Action item -
Please tally the lines below that contain the word "Inspiration" and reply with the total alone.

[Opening Task data section]

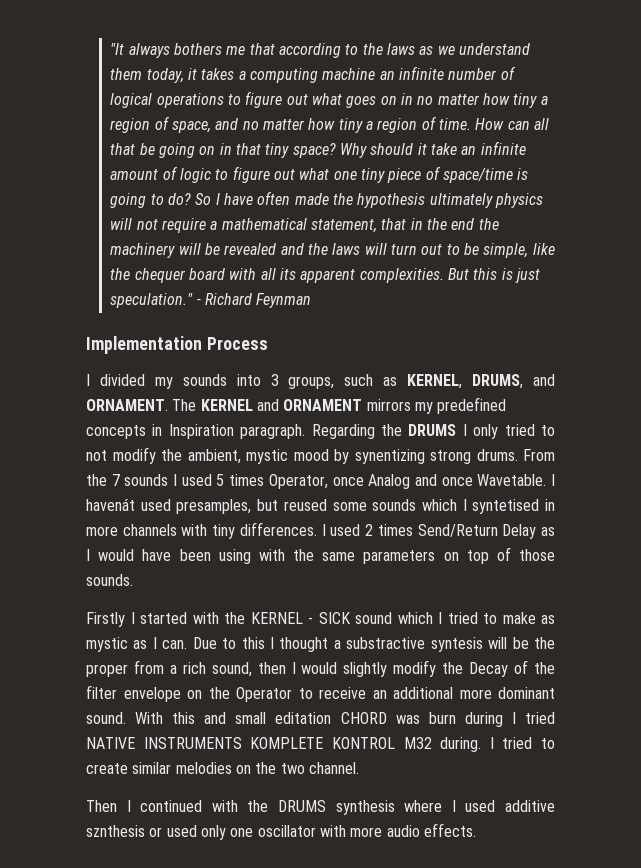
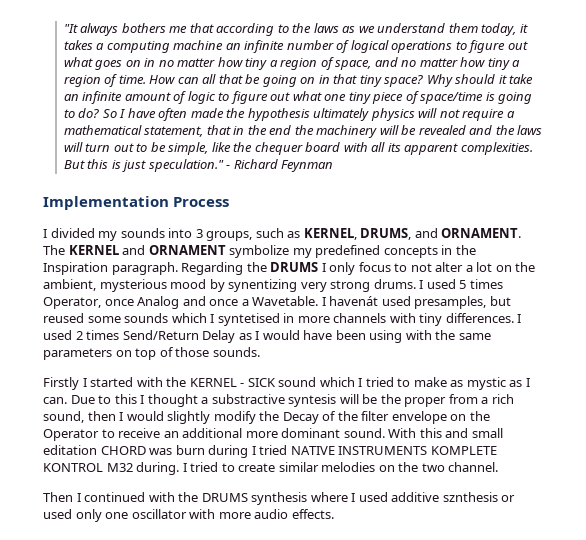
- The KERNEL and ORNAMENT mirrors my predefined concepts in Inspiration paragraph.
+ The KERNEL and ORNAMENT symbolize my predefined concepts in the Inspiration paragraph.
- Regarding the DRUMS I only tried to not modify the ambient, mystic mood by synentizing strong drums.
+ Regarding the DRUMS I only focus to not alter a lot on the ambient, mysterious mood by synentizing very strong drums.
- From the 7 sounds I used 5 times Operator, once Analog and once Wavetable.
+ I used 5 times Operator, once Analog and once a Wavetable.

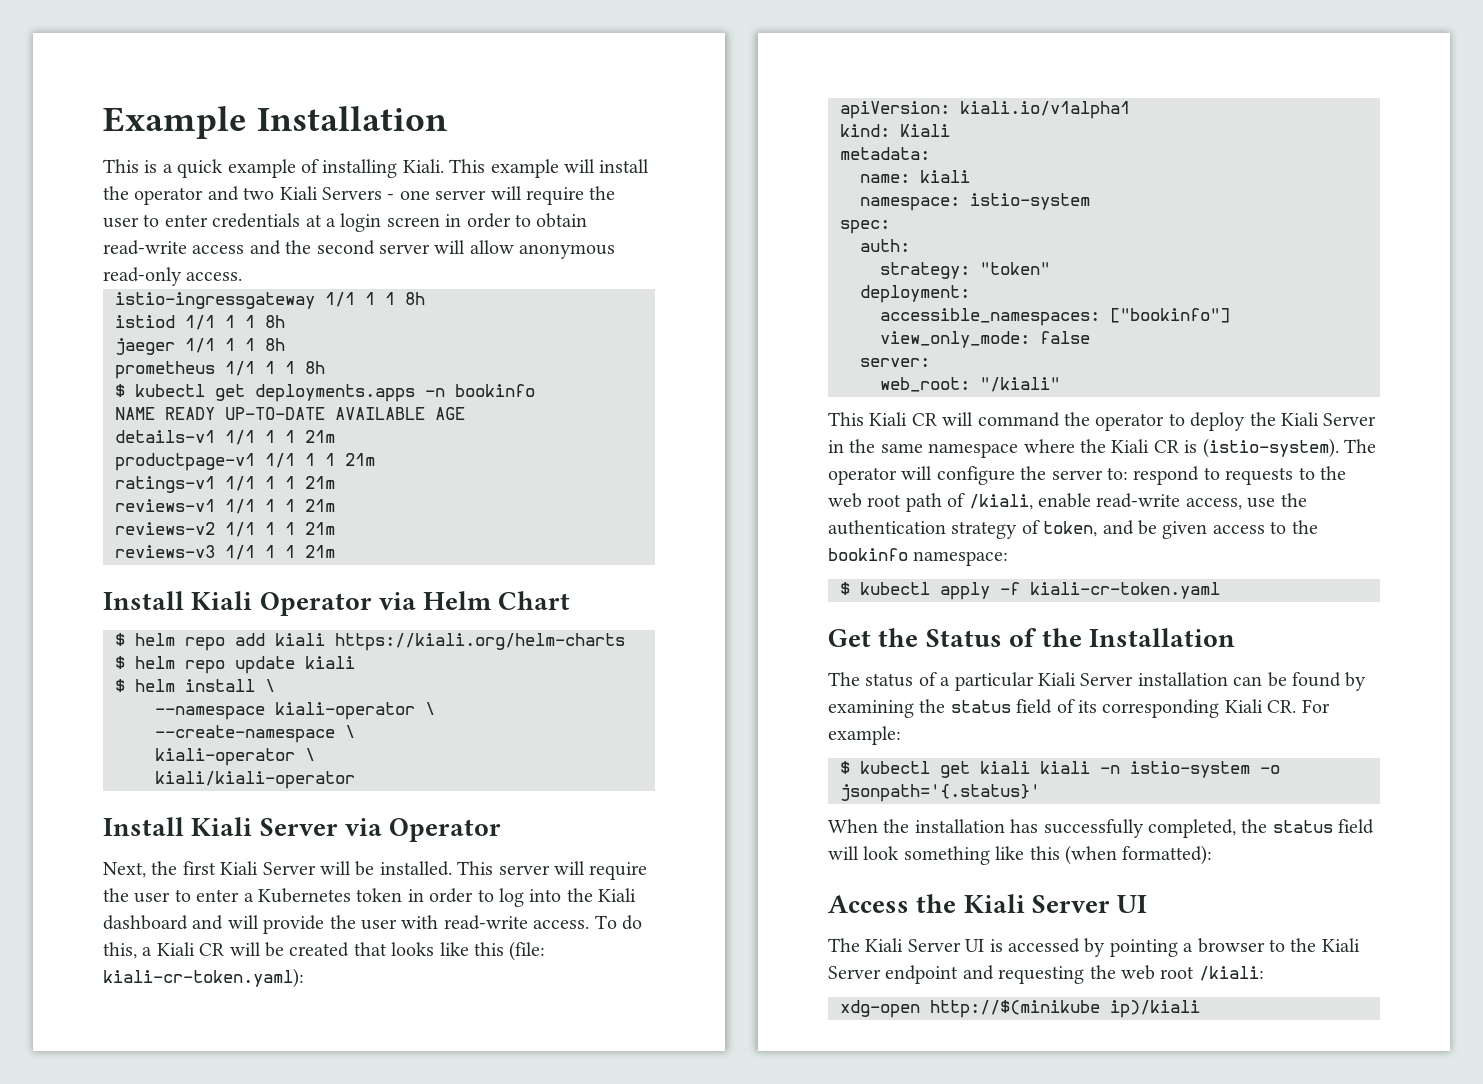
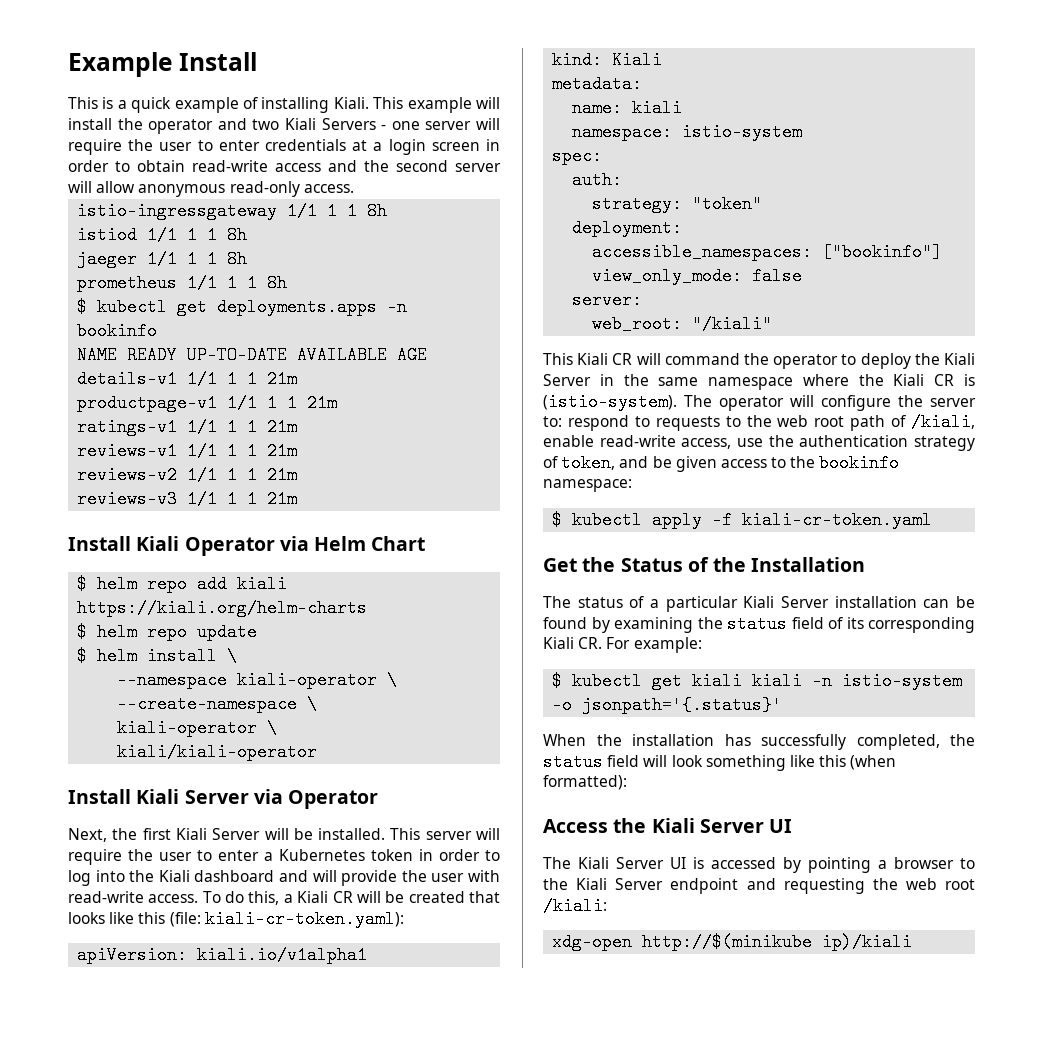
- Example Installation
+ Example Install
- $ helm repo update kiali
+ $ helm repo update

[Closing Task data section]

Solved exercise -
2